Por Cleber Lourenço
A operação Galho Fraco, deflagrada pela Polícia Federal nesta sexta-feira, tem como eixo central a investigação sobre o uso de recursos da cota parlamentar para custear locações de veículos que, segundo a decisão judicial que autorizou as diligências, apresentam fortes indícios de irregularidade. As apurações envolvem despesas vinculadas aos gabinetes dos deputados federais Carlos Jordy (PL-RJ) e Sóstenes Cavalcante (PL-RJ), apontados como alvos da operação.
A decisão judicial identifica nominalmente as empresas de locação de veículos no centro da apuração. Entre elas estão a HAURE Locação de Veículos, a Amazon Serviços e Construções Ltda. e a empresa que operava sob o nome fantasia Mobile Rent Car, posteriormente rebatizada como Alfa Auto Car Locação de Veículos Ltda., com nome fantasia Mobile Alfa Rent Car.

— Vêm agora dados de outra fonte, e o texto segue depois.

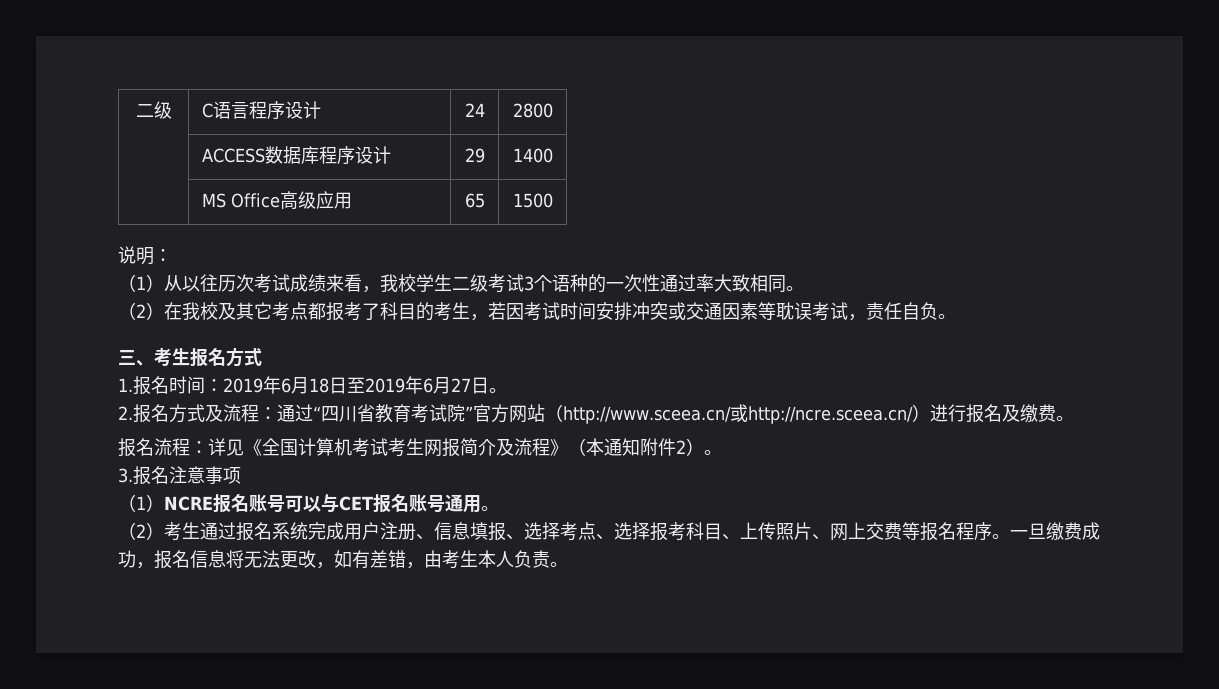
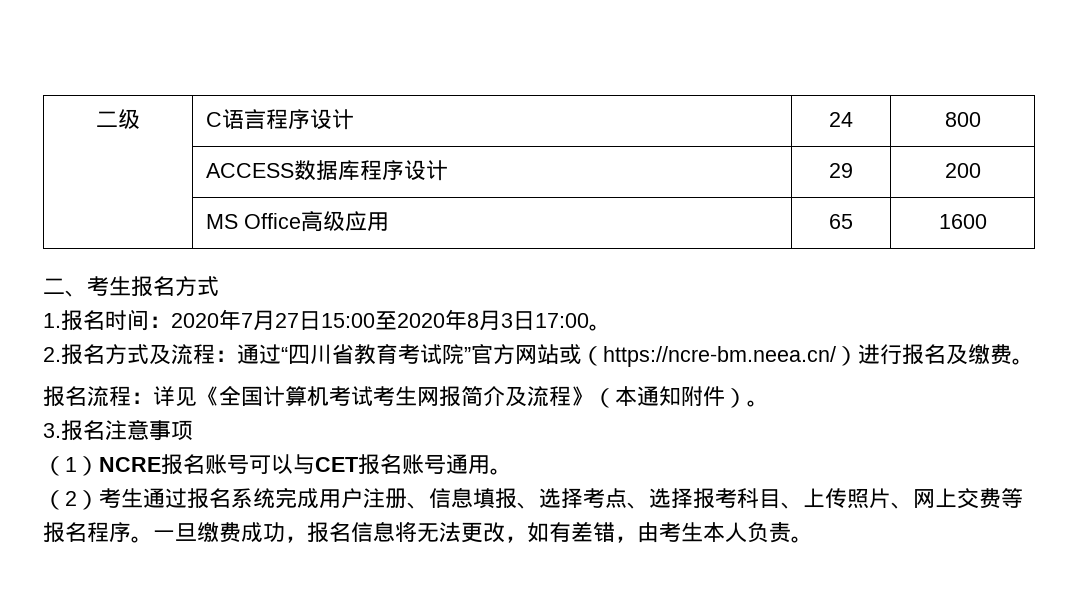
- 二级 | C语言程序设计 | 24 | 2800
+ 二级 | C语言程序设计 | 24 | 800
- | ACCESS数据库程序设计 | 29 | 1400
+ | ACCESS数据库程序设计 | 29 | 200
- | MS Office高级应用 | 65 | 1500
- 说明：
- （1）从以往历次考试成绩来看，我校学生二级考试3个语种的一次性通过率大致相同。
- （2）在我校及其它考点都报考了科目的考生，若因考试时间安排冲突或交通因素等耽误考试，责任自负。
- 三、考生报名方式
+ | MS Office高级应用 | 65 | 1600
+ 二、考生报名方式
- 1.报名时间：2019年6月18日至2019年6月27日。
+ 1.报名时间：2020年7月27日15:00至2020年8月3日17:00。
- 2.报名方式及流程：通过“四川省教育考试院”官方网站（http://www.sceea.cn/或http://ncre.sceea.cn/）进行报名及缴费。
+ 2.报名方式及流程：通过“四川省教育考试院”官方网站或（https://ncre-bm.neea.cn/）进行报名及缴费。
- 报名流程：详见《全国计算机考试考生网报简介及流程》（本通知附件2）。
+ 报名流程：详见《全国计算机考试考生网报简介及流程》（本通知附件）。

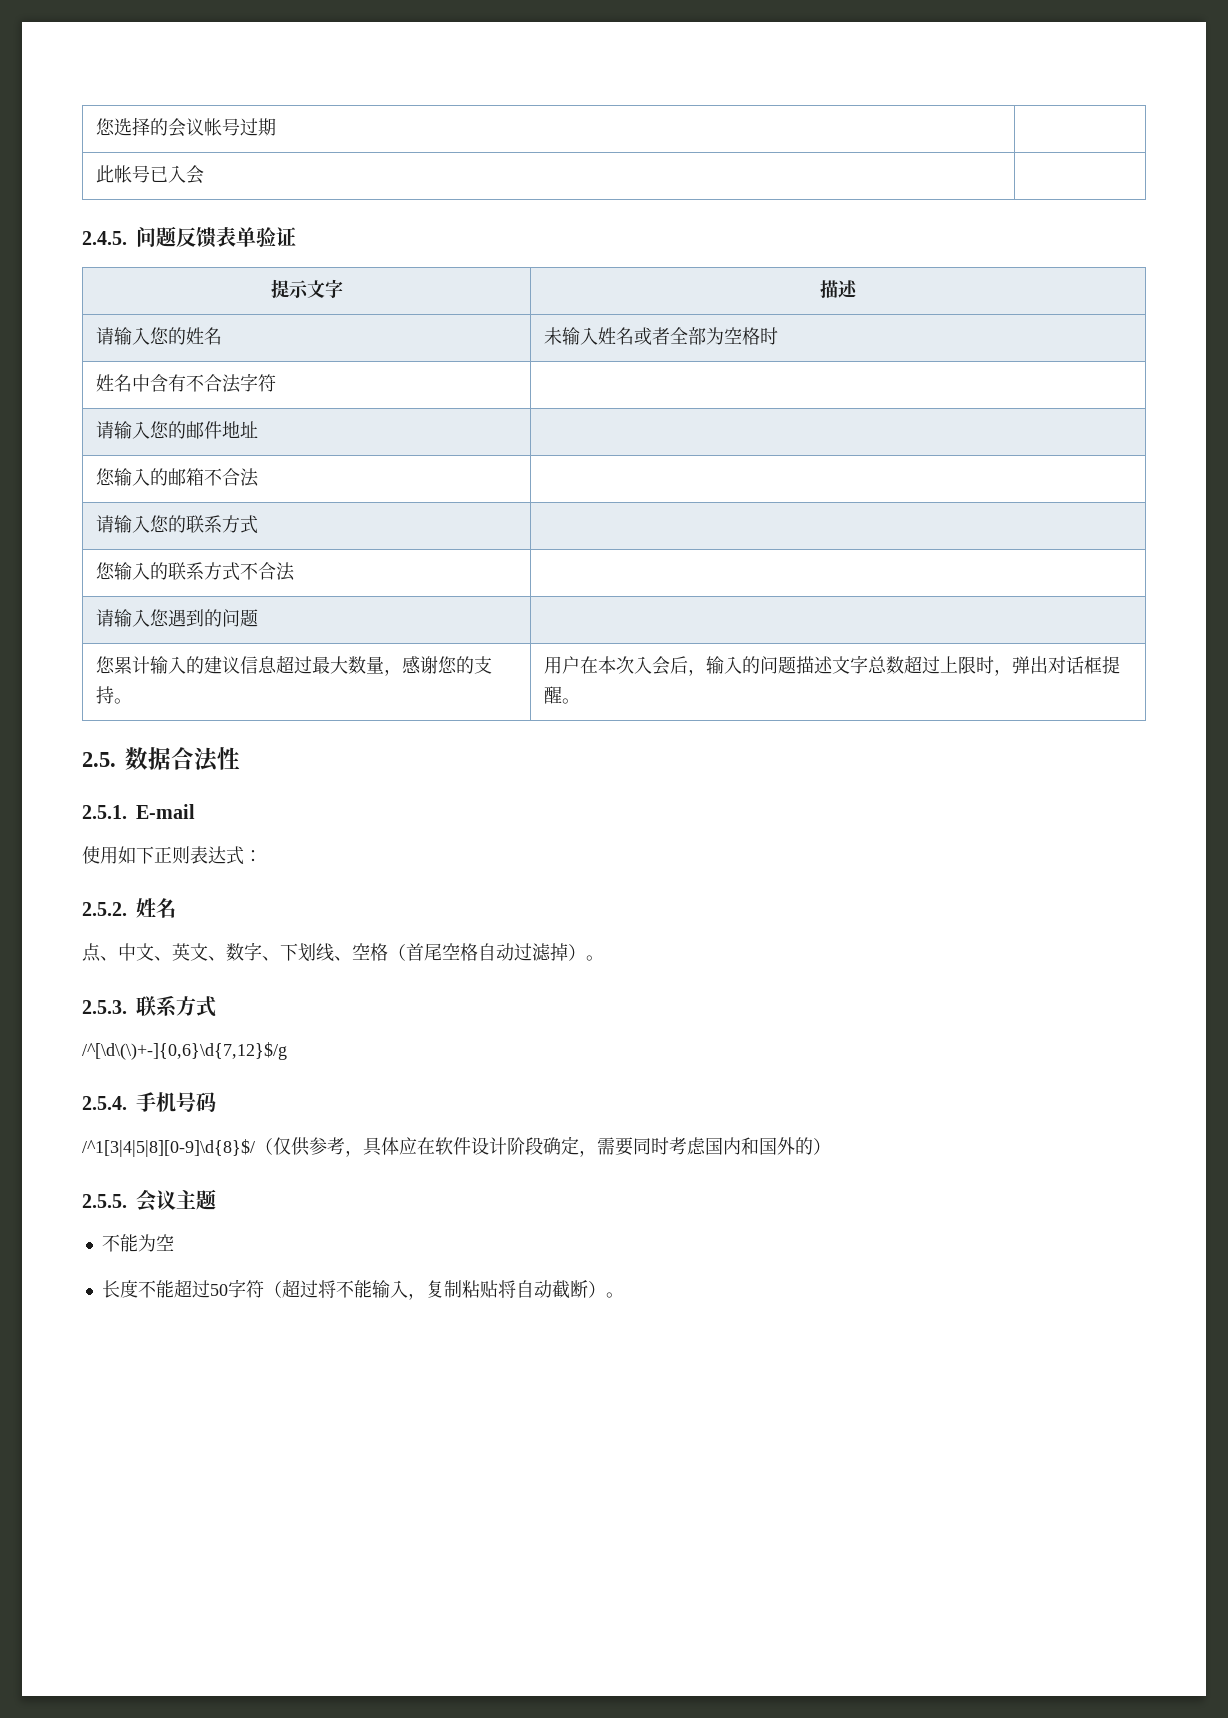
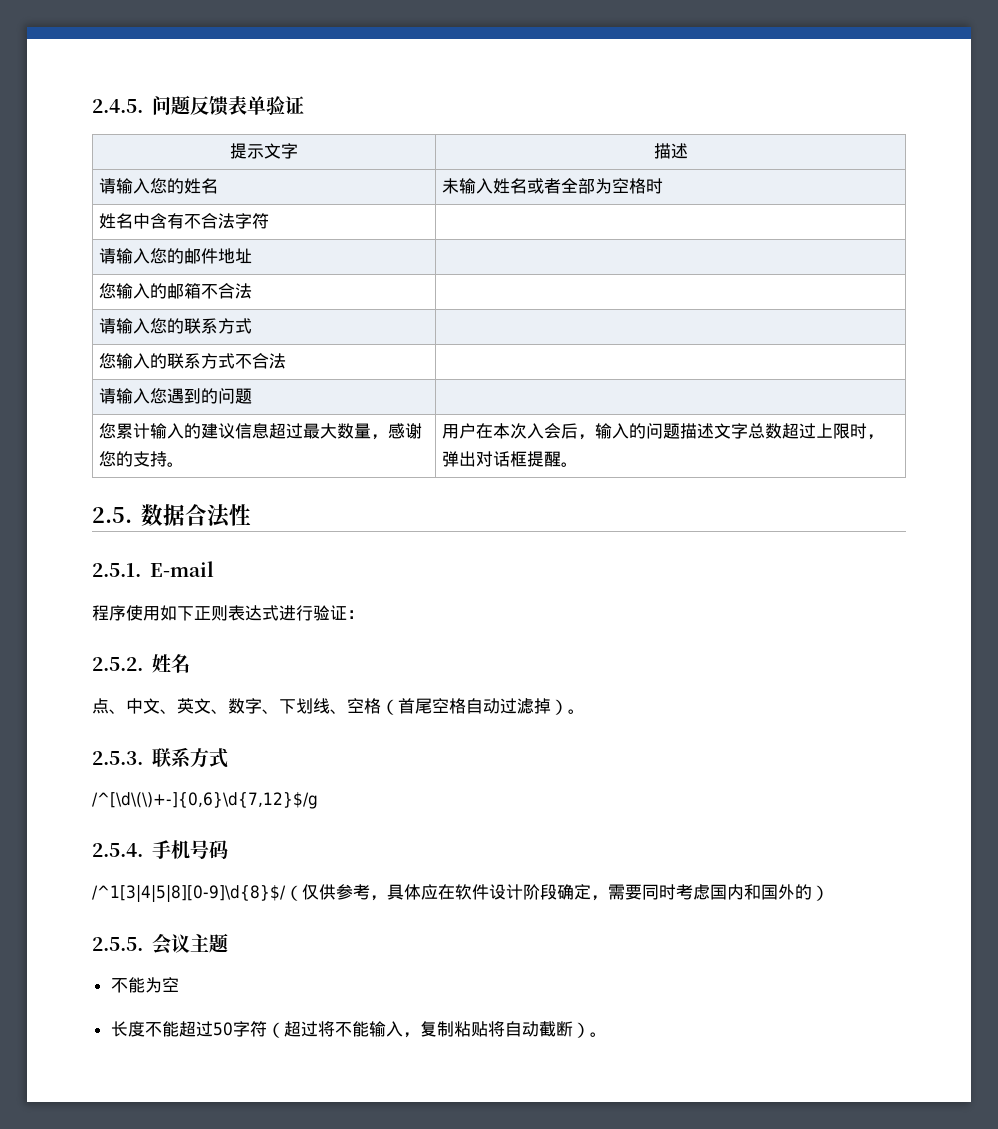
- 您选择的会议帐号过期 |
- 此帐号已入会 |
- 使用如下正则表达式：
+ 程序使用如下正则表达式进行验证：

Sobre essa última empresa, o despacho é explícito ao descrever a alteração cadastral e a constatação feita pela Polícia Federal em diligência presencial. O magistrado registra, de forma literal:
“Imperativo ressaltar que a referida empresa cujo nome fantasia era MOBILE RENT CAR, mudou seu nome empresarial para Alfa Auto Car Locação de Veículos Ltda, e nome fantasia Mobile Alfa Rent Car, mantendo seu domicílio fiscal na Quadra 502 Bloco C Loja 37 Parte 286, 00, Asa Sul, Brasília/DF, Cep 70330530. Em diligência in loco, a equipe de policial constatou que a empresa não funciona mais em seu domicílio, o que permite concluir a dissolução irregular da empresa, na forma do enunciado nº 435 de Súmula de Jurisprudência do Superior Tribunal de Justiça – STJ.”
Mesmo diante da constatação de que a empresa não operava mais no endereço declarado, a decisão ressalta que ela continuou a receber valores oriundos de reembolsos da cota parlamentar, vinculados à locação ou fretamento de veículos utilizados por gabinetes parlamentares. Para os investigadores, conforme registrado no despacho, esse conjunto de elementos “indica a possível utilização de empresa de fachada para a simulação de despesas públicas”.
A incompatibilidade entre a estrutura das locadoras e os serviços declarados aparece de forma explícita na decisão. O despacho registra, de forma literal:
“Ademais, comparando o tamanho da frota de veículos das empresas de locação de veículos aos parlamentares no Rio de Janeiro-RJ, onde têm suas bases parlamentares, com o tamanho da frota de veículos da HAURE, verifica-se uma discrepância, haja vista a HAURE ter somente 5 veículos em sua frota; por outro lado, as empresas no Rio de Janeiro-RJ têm sempre frota superior a 20 veículos.”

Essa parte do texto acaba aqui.